Scuola elementare, indietro tutta. Dopo appena tre anni dall’ultima riforma, il governo ha deciso di tornare all’antico. Non ai voti in pagella, come pure era stato vagheggiato nei mesi scorsi, ma ai cosiddetti «giudizi sintetici»: insufficiente, sufficiente, discreto, buono e ottimo, che avevano fatto la loro comparsa nelle pagelle alla fine degli anni Settanta per essere poi sostituiti dai voti, dalle lettere (brevissimamente) e dai nuovi livelli «in via di apprendimento», «base», «intermedio», «avanzato», che oggi sono sotto accusa.

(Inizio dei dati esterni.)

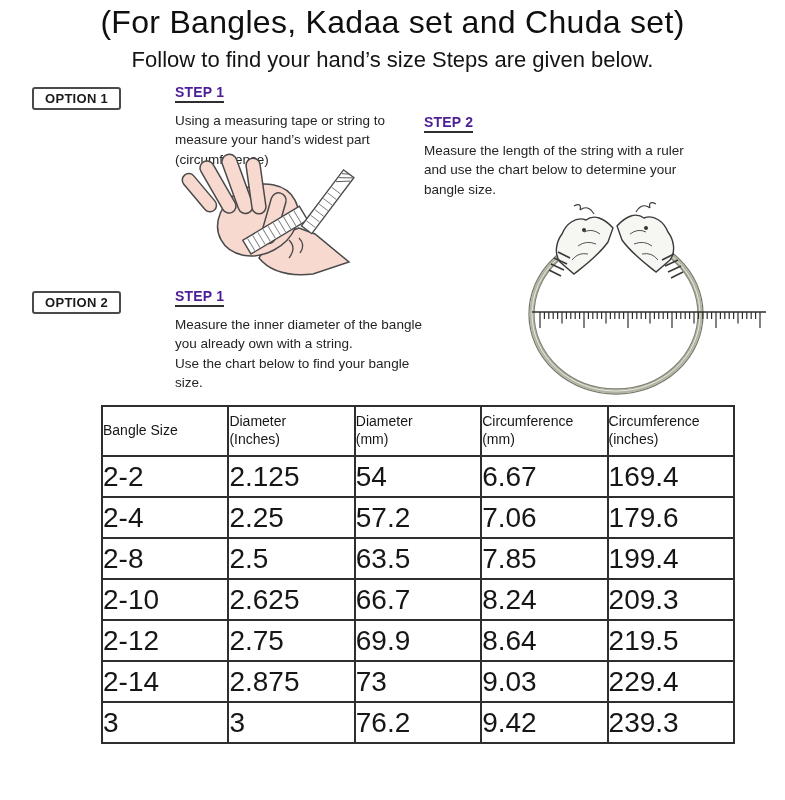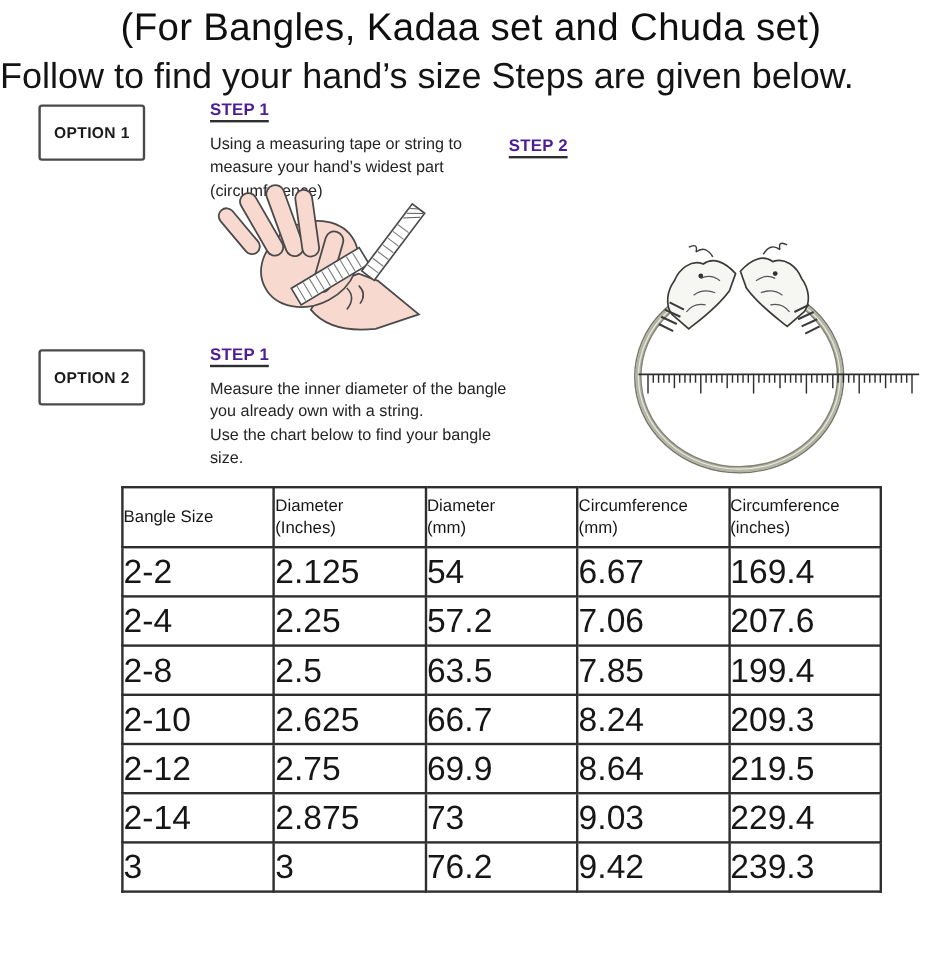--- a/index.html
+++ b/index.html
@@ -8,8 +8,8 @@
 
   .title{position:absolute;top:4px;left:0;width:100%;text-align:center;
          font-size:32px;letter-spacing:.3px;color:#0f0f0f;}
-  .subtitle{position:absolute;top:47px;left:0;width:100%;
-            font-size:30px;color:#141414;}
+  .subtitle{position:absolute;top:47px;left:0;width:100%;text-align:center;
+            font-size:22px;color:#141414;}
 
   .option-box{position:absolute;border:2px solid #4a4a4a;border-radius:3px;
               background:#fff;padding:14px 11px;font-size:13px;font-weight:bold;

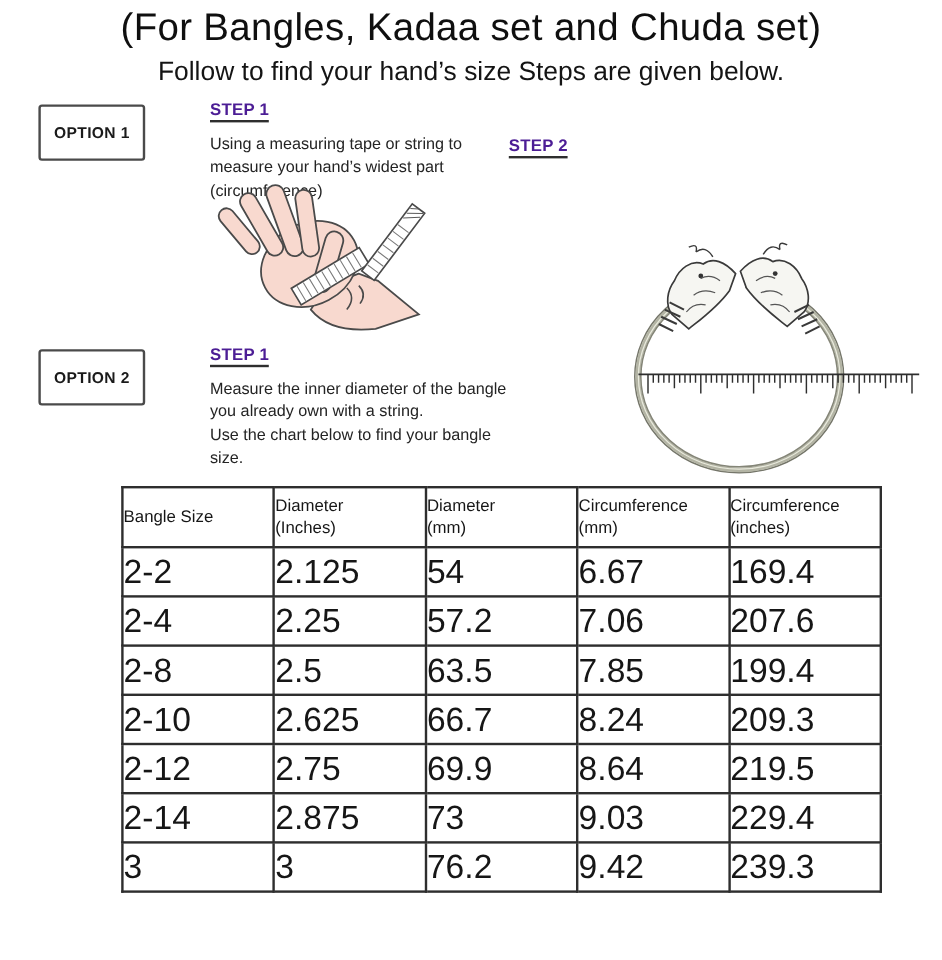--- a/index.html
+++ b/index.html
@@ -12,7 +12,7 @@
             font-size:22px;color:#141414;}
 
   .option-box{position:absolute;border:2px solid #4a4a4a;border-radius:3px;
-              background:#fff;padding:14px 11px;font-size:13px;font-weight:bold;
+              background:#fff;padding:2px 11px;font-size:13px;font-weight:bold;
               letter-spacing:.3px;color:#1a1a1a;}
   .option-box.o1{left:32px;top:87px;}
   .option-box.o2{left:32px;top:291px;}

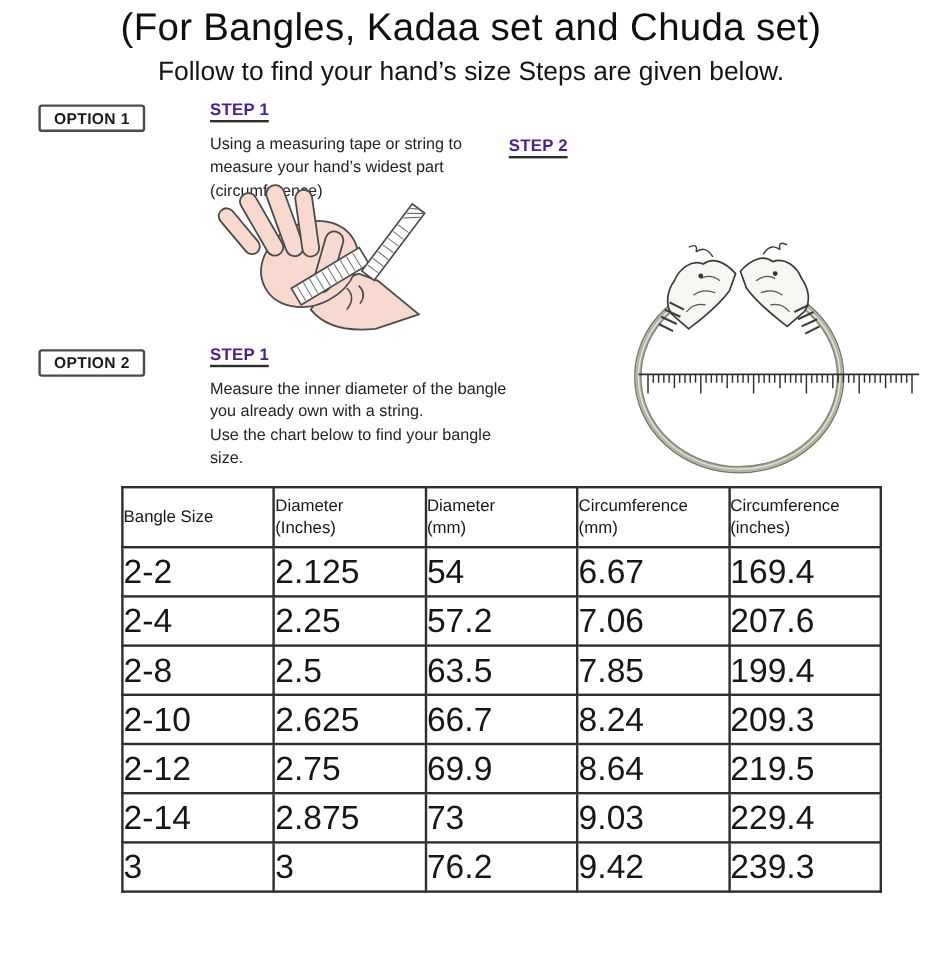--- a/index.html
+++ b/index.html
@@ -56,6 +56,7 @@
 
   <div class="step s2">
     <div class="step-heading">STEP 2</div>
+    <p class="step-text">Measure the length of the string with a ruler and use the chart below to determine your bangle size.</p>
   </div>
 
   <svg class="illus hand" width="235" height="132" viewBox="0 0 235 132">

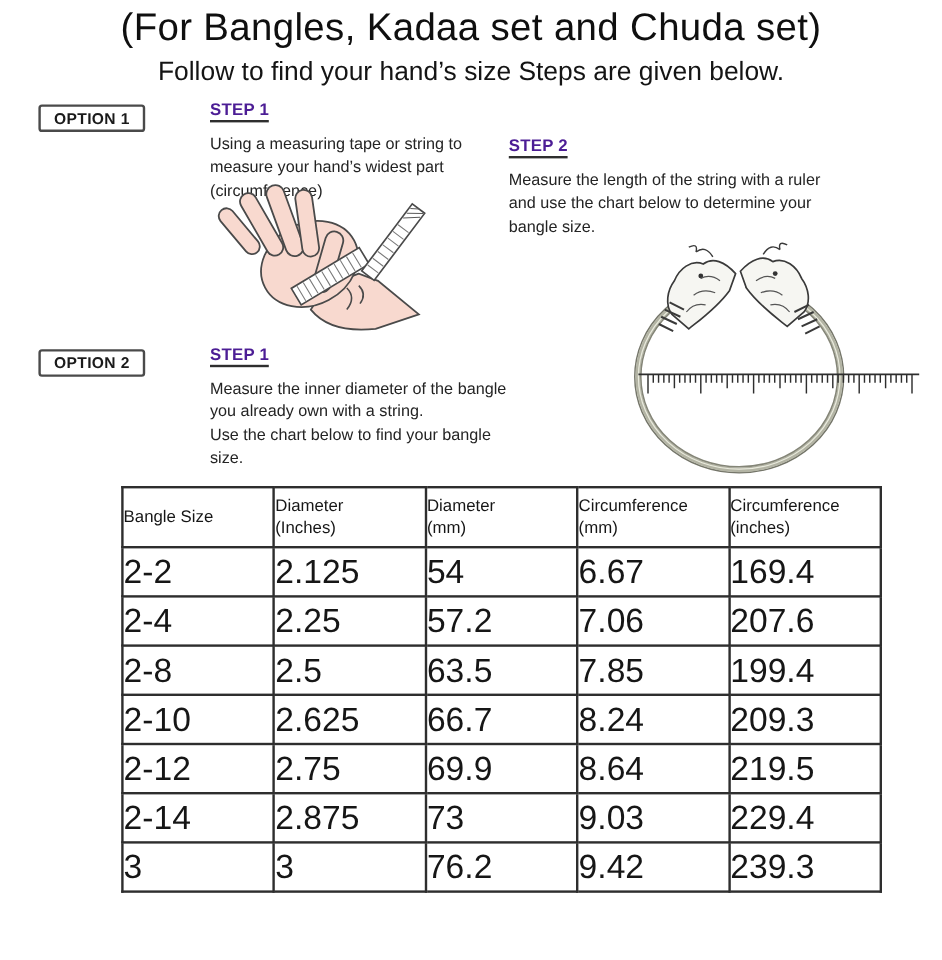--- a/index.html
+++ b/index.html
@@ -182,7 +182,7 @@
         <td>2.25</td>
         <td>57.2</td>
         <td>7.06</td>
-        <td>207.6</td>
+        <td>179.6</td>
       </tr>
       <tr>
         <td>2-8</td>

«Abbiamo deciso di tornare,dal prossimo anno scolastico, a formule comprensibili al posto di quelle astruse introdotte di recente – spiega il ministro dell’Istruzione e del Merito Giuseppe Valditara -. Come fa un genitore o un bambino a capire che “in via di prima acquisizione” vuol dire insufficiente? È una questione di chiarezza». E aggiunge: «Stiamo valutando se sia utile aggiungere la possibilità di mettere gravemente insufficiente». Una formula che non correrebbe il rischio di essere fraintesa dal bambino, anche dal più piccolo: semmai di tramortirlo. Così almeno la pensa il pedagogista Raffaele Mantegazza che ha sottoscritto con il collega Daniele Novara e al maestro Alex Corlazzoli un appello per chiedere al governo di fermare quello che definisce un «colpo di mano» e aprire una fase di confronto con la scuola. «Non dico che il sistema dei livelli non andasse perfezionato. Ma che senso ha anticipare alle elementari i due e i tre delle superiori che già creano ansia ai più grandi?».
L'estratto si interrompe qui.